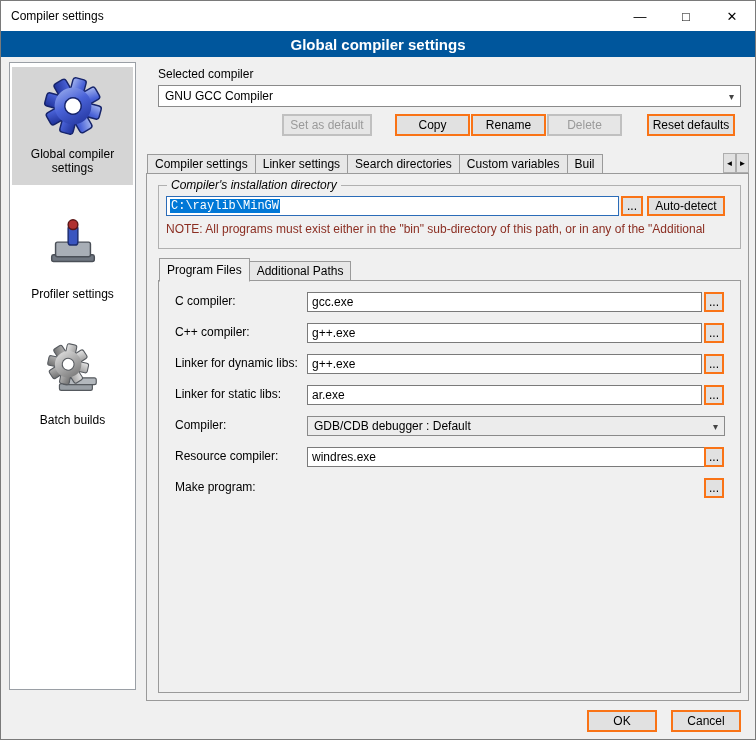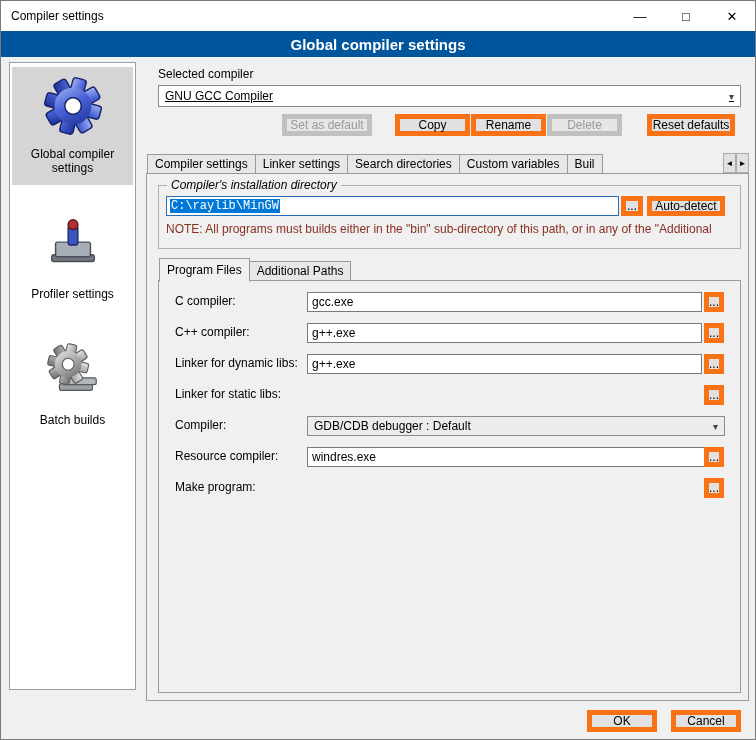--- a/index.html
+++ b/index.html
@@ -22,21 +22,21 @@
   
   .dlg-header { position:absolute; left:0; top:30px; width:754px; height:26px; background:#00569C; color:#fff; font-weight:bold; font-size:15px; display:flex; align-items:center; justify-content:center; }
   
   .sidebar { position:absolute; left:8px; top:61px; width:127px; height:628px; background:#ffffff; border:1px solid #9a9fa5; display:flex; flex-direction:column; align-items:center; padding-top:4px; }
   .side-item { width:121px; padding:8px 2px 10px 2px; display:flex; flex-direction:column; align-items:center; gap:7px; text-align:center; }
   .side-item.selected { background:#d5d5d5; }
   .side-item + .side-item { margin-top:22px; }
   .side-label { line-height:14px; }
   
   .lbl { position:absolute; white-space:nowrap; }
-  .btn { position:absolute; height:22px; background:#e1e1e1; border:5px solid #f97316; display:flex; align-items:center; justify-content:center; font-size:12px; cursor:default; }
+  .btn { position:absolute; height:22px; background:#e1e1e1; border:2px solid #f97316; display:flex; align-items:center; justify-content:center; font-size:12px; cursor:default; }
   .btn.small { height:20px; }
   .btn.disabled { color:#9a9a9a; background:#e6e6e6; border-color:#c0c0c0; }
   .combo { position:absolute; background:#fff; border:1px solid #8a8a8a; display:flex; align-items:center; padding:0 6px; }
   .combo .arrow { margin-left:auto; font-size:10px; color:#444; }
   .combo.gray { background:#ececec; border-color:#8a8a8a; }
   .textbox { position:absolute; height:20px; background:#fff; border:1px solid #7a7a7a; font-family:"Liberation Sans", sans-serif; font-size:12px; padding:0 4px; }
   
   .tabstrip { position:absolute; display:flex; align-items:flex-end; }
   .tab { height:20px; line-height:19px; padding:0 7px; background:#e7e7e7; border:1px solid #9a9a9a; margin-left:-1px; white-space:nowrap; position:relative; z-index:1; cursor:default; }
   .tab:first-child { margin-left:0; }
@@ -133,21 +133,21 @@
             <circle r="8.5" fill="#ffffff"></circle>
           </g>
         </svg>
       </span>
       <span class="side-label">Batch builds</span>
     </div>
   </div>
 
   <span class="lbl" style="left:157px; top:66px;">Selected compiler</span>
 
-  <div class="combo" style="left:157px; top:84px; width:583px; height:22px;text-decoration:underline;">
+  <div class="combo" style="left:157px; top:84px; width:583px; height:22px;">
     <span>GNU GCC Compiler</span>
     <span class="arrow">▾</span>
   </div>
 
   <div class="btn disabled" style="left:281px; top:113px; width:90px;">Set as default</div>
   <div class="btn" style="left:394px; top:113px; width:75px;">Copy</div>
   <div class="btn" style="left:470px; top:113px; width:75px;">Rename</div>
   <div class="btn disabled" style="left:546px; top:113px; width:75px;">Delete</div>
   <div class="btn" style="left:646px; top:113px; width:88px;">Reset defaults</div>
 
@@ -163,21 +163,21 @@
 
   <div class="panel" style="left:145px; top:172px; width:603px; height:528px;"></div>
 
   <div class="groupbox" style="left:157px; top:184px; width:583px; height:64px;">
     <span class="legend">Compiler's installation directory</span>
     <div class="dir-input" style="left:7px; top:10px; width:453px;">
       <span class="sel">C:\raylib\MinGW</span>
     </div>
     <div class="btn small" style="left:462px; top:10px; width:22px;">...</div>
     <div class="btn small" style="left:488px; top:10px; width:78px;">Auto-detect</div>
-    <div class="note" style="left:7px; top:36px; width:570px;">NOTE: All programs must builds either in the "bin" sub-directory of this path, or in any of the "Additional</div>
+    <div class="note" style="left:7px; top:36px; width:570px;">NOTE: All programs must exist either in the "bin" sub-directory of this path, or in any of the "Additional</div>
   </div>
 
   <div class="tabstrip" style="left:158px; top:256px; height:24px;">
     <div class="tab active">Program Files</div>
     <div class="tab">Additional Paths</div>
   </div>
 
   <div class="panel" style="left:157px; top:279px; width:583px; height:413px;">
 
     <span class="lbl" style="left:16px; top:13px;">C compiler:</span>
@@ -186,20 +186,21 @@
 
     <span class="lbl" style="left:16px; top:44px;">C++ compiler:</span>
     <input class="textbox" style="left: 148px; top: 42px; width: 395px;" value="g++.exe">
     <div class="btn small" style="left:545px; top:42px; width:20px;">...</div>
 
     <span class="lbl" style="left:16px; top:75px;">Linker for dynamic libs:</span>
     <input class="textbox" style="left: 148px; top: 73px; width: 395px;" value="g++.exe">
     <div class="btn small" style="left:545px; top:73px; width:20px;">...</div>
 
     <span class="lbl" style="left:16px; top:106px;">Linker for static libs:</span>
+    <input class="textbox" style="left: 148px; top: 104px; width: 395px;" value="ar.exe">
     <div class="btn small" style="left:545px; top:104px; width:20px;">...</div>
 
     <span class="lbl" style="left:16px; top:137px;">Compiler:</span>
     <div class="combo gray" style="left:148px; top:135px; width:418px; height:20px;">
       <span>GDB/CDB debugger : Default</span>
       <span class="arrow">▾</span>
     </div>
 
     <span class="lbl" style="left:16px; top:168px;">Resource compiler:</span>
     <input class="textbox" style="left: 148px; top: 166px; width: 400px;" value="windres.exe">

-.-.-

Your answer should be the lines of the records that include the word "small".

• **Answer**
   .btn.small { height:20px; }
     <div class="btn small" style="left:462px; top:10px; width:22px;">...</div>
     <div class="btn small" style="left:488px; top:10px; width:78px;">Auto-detect</div>
     <div class="btn small" style="left:545px; top:42px; width:20px;">...</div>
     <div class="btn small" style="left:545px; top:73px; width:20px;">...</div>
     <div class="btn small" style="left:545px; top:104px; width:20px;">...</div>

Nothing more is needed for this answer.